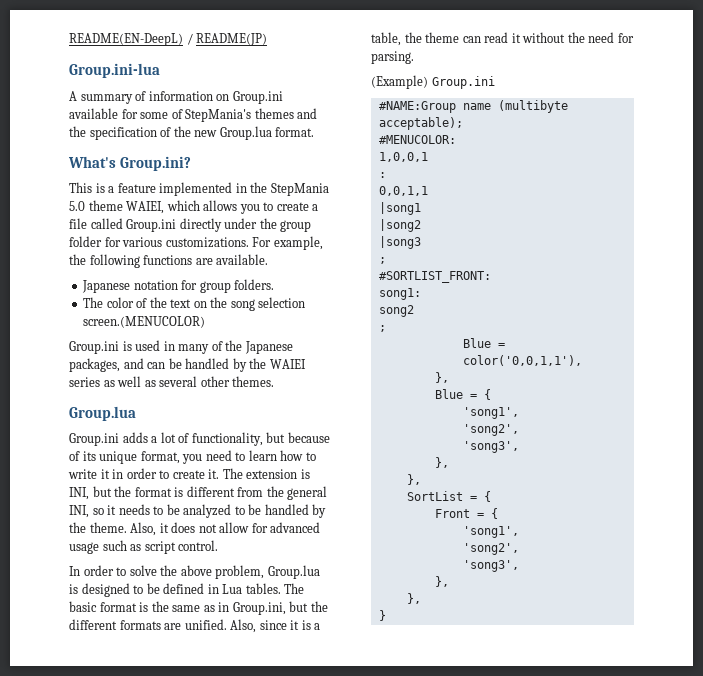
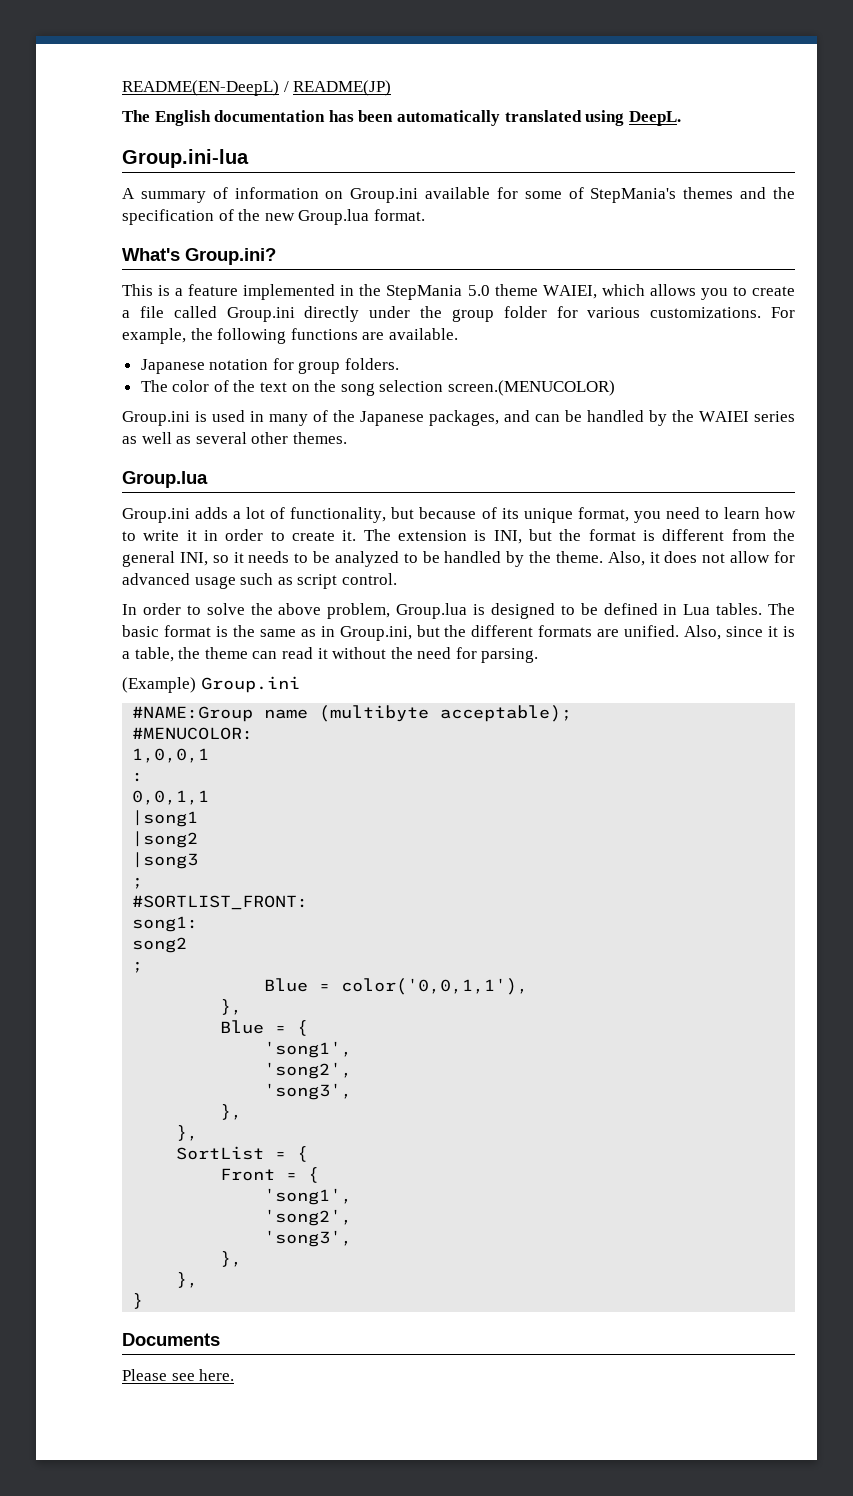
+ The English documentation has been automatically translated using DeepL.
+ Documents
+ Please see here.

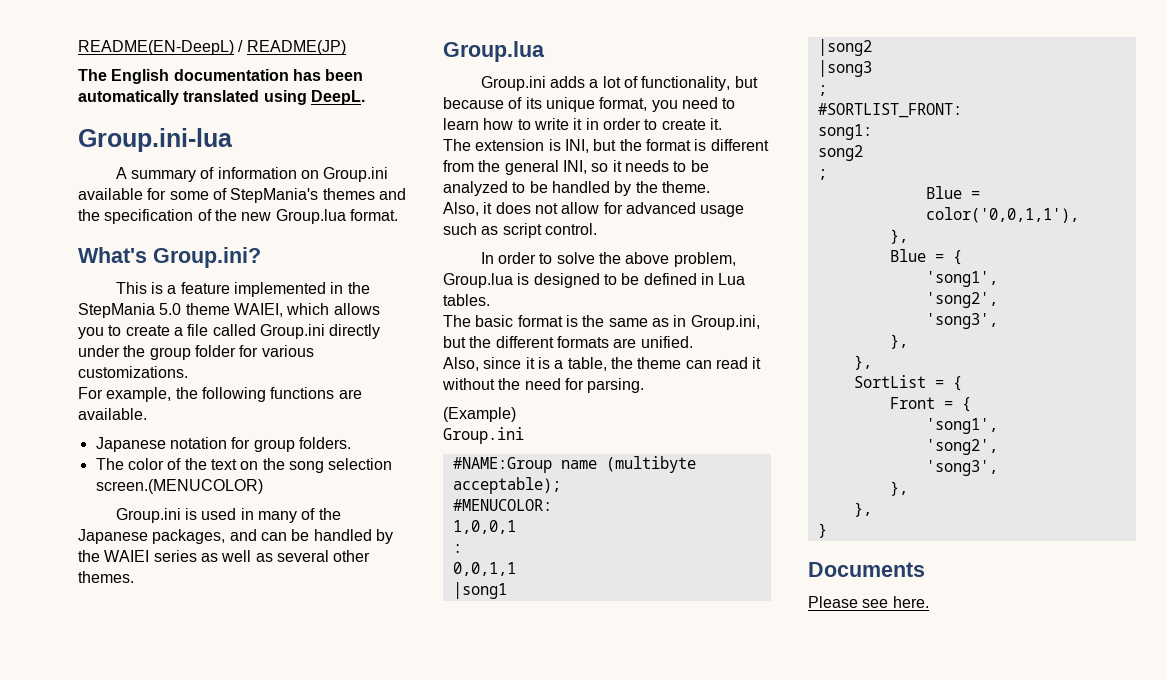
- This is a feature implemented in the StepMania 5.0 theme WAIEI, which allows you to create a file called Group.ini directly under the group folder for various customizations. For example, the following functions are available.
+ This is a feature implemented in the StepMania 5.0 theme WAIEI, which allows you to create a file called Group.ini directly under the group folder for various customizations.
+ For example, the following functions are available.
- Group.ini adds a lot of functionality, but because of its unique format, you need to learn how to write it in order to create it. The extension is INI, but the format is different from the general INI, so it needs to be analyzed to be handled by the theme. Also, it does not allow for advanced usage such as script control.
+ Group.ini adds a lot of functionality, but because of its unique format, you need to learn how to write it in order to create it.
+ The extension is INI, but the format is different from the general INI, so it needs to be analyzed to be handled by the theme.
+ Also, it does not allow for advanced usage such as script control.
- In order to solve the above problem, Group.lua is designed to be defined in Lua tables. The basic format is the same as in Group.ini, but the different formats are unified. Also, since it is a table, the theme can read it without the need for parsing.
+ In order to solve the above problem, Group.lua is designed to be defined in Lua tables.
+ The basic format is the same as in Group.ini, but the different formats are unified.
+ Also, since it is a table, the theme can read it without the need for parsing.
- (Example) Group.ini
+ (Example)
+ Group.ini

---

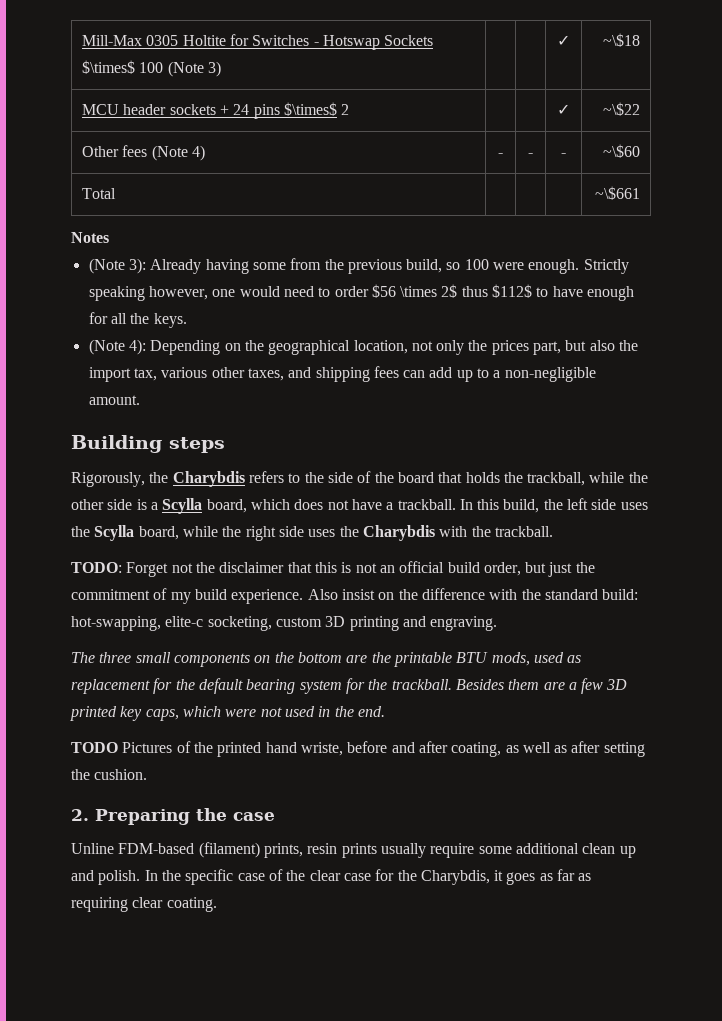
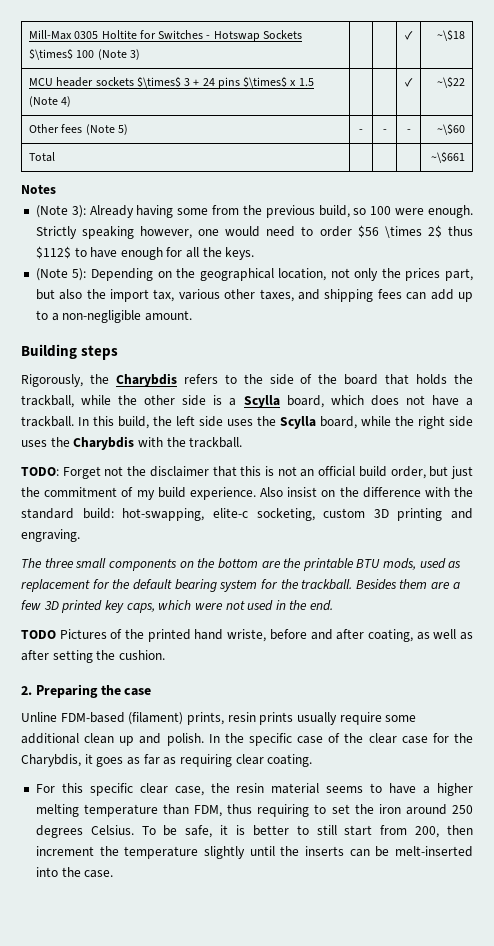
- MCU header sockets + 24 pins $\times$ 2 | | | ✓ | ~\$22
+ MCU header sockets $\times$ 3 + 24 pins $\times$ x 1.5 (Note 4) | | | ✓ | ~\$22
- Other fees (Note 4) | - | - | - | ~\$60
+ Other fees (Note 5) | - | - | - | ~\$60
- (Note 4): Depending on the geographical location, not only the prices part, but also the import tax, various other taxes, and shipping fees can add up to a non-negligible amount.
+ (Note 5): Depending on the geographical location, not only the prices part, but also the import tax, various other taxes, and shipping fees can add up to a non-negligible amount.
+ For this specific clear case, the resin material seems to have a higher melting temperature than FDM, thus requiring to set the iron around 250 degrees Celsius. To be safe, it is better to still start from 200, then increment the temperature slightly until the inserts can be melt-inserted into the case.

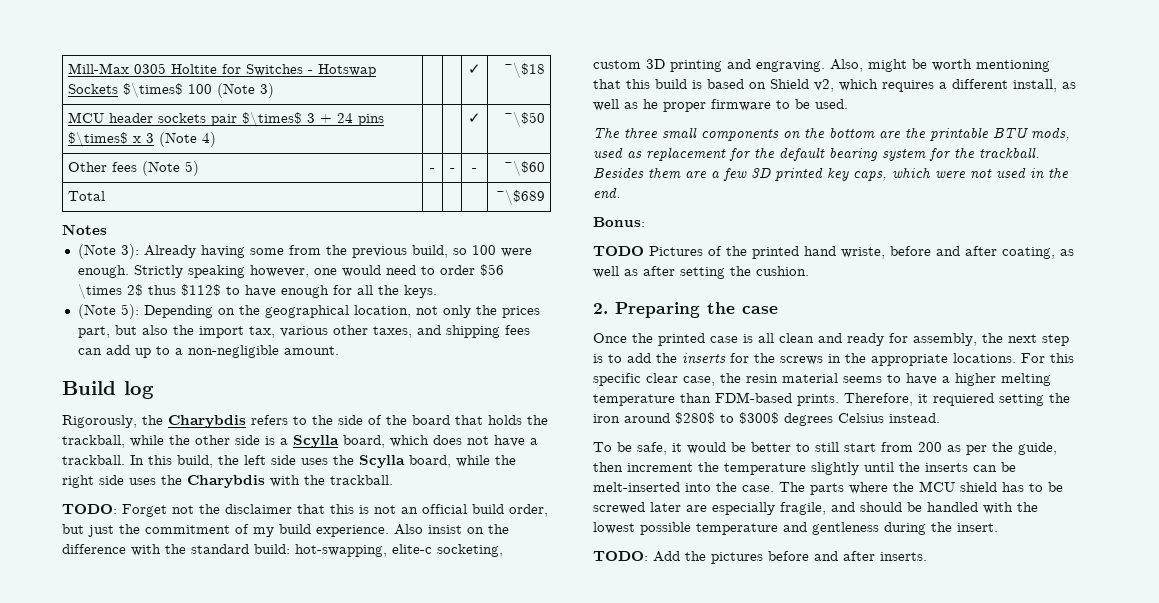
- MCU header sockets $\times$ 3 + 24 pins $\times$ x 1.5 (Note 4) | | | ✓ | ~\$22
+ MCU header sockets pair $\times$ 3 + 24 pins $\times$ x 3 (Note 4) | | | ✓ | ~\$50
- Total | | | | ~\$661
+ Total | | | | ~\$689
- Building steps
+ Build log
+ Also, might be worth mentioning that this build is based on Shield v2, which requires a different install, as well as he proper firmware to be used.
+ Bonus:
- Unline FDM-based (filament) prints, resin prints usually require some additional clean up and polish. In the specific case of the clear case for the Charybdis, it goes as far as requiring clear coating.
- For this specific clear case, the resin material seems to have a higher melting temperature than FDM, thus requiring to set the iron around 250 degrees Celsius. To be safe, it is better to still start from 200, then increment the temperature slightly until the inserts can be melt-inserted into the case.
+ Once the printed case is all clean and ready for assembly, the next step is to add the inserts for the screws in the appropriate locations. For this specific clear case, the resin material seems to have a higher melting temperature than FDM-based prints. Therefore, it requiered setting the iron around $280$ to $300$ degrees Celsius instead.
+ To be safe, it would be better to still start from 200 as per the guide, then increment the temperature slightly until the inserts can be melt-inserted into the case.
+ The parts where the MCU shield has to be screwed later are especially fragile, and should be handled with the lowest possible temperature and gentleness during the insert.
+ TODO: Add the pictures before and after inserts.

==

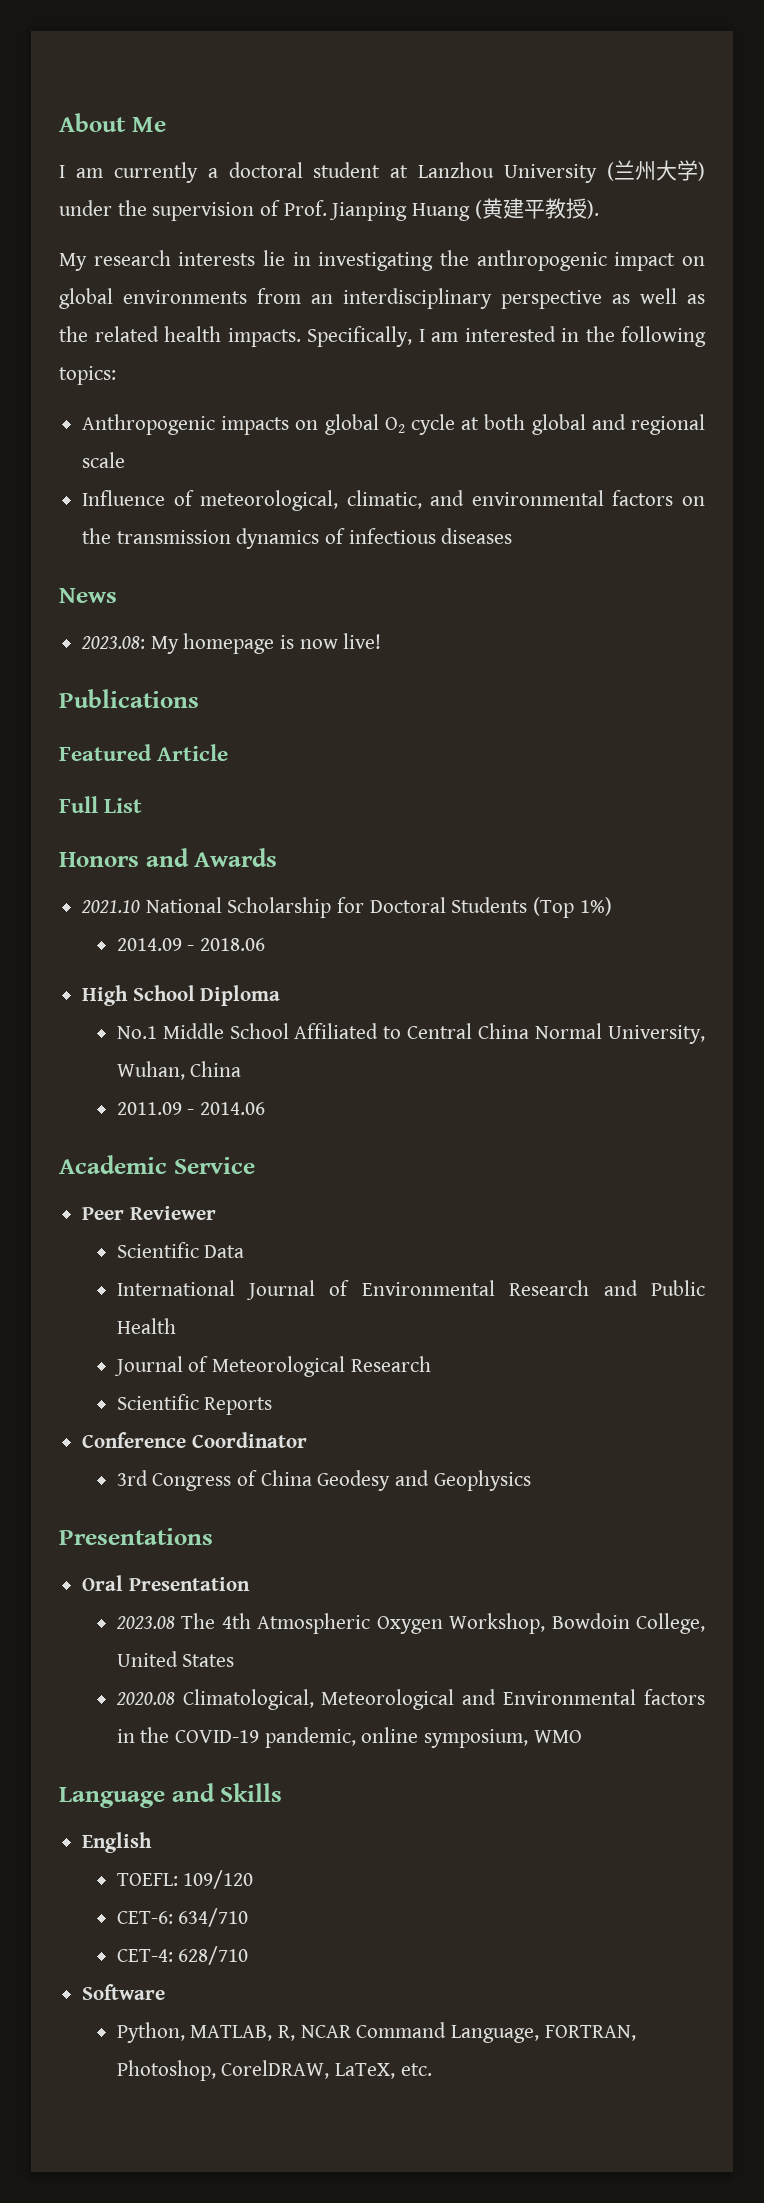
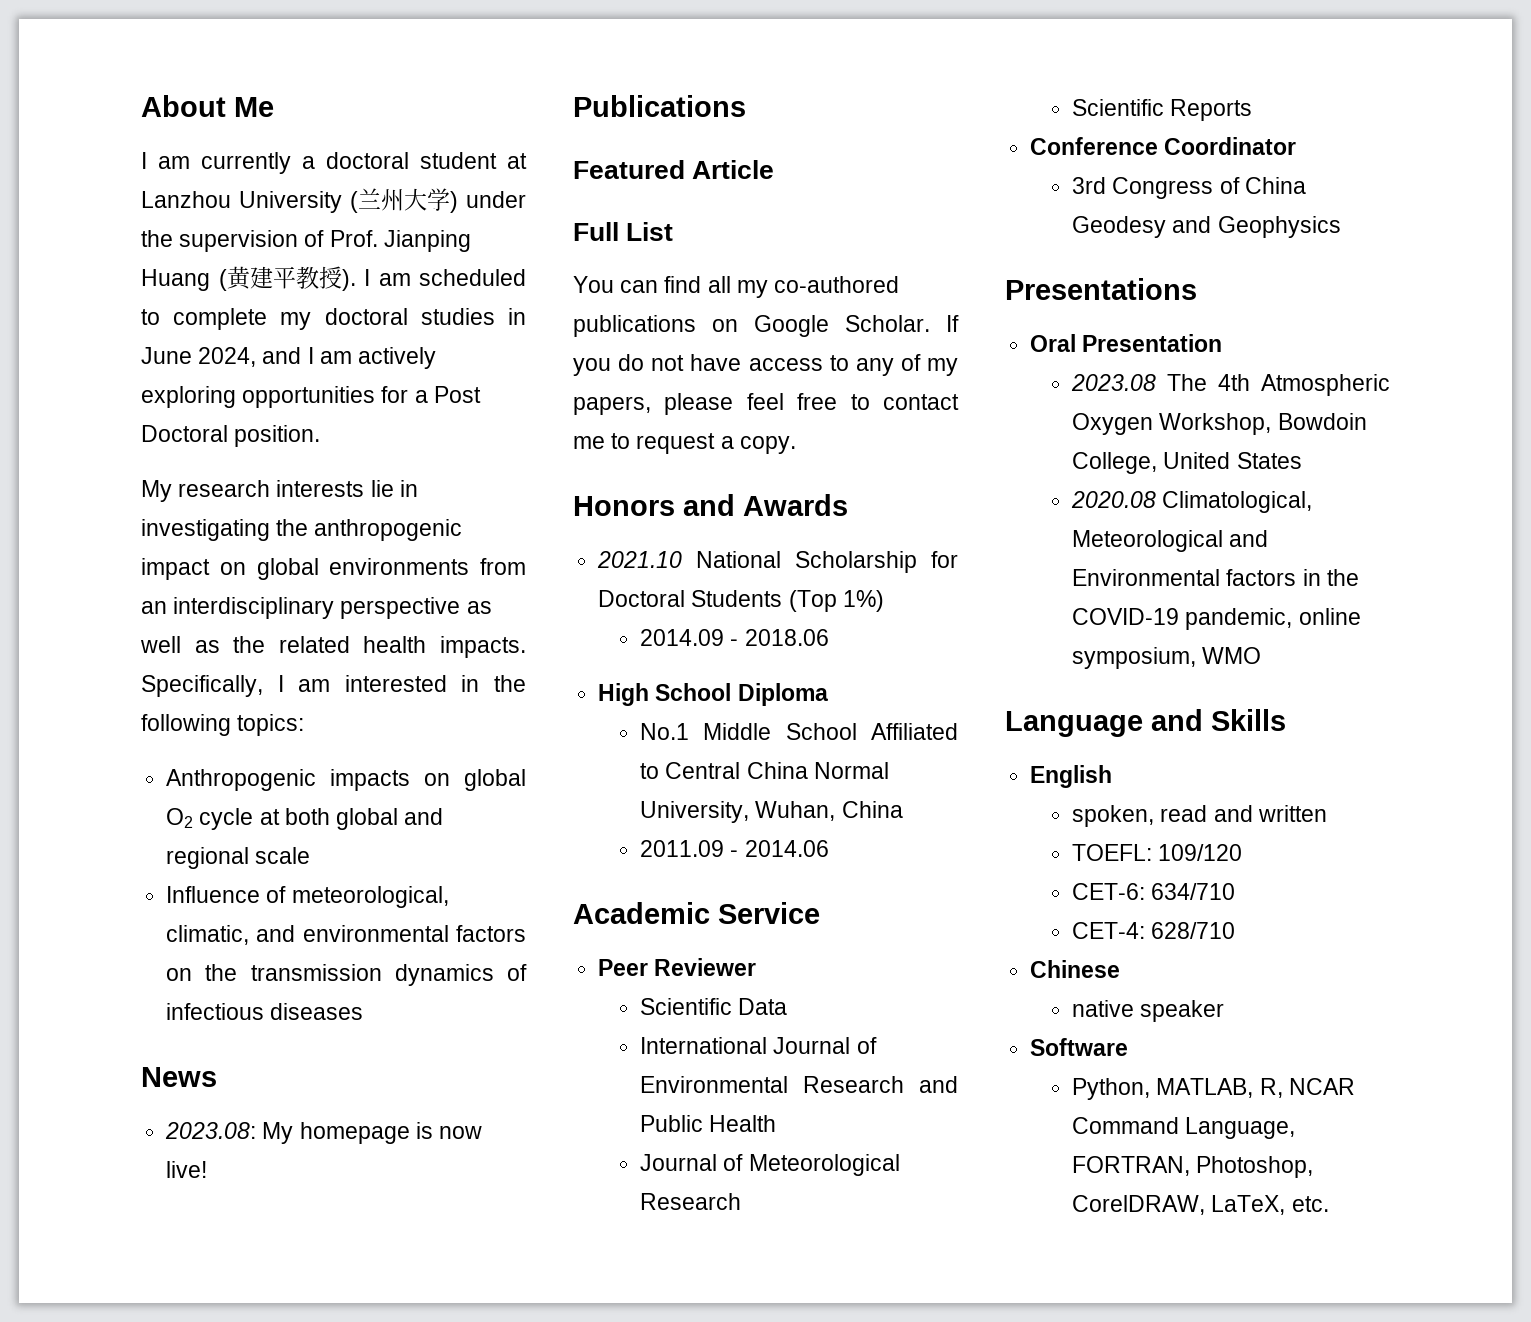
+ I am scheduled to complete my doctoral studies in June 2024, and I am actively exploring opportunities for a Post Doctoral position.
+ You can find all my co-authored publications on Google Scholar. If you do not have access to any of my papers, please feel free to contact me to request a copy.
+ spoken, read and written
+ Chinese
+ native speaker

What is being asked
Please return only the lines above, starting at the line that has "(Note 4) | | | ✓ | ~\$50" and ending at the line that has "- Unline FDM-based", keeping both and leaving each one unchanged.

Task solution
+ MCU header sockets pair $\times$ 3 + 24 pins $\times$ x 3 (Note 4) | | | ✓ | ~\$50
- Total | | | | ~\$661
+ Total | | | | ~\$689
- Building steps
+ Build log
+ Also, might be worth mentioning that this build is based on Shield v2, which requires a different install, as well as he proper firmware to be used.
+ Bonus:
- Unline FDM-based (filament) prints, resin prints usually require some additional clean up and polish. In the specific case of the clear case for the Charybdis, it goes as far as requiring clear coating.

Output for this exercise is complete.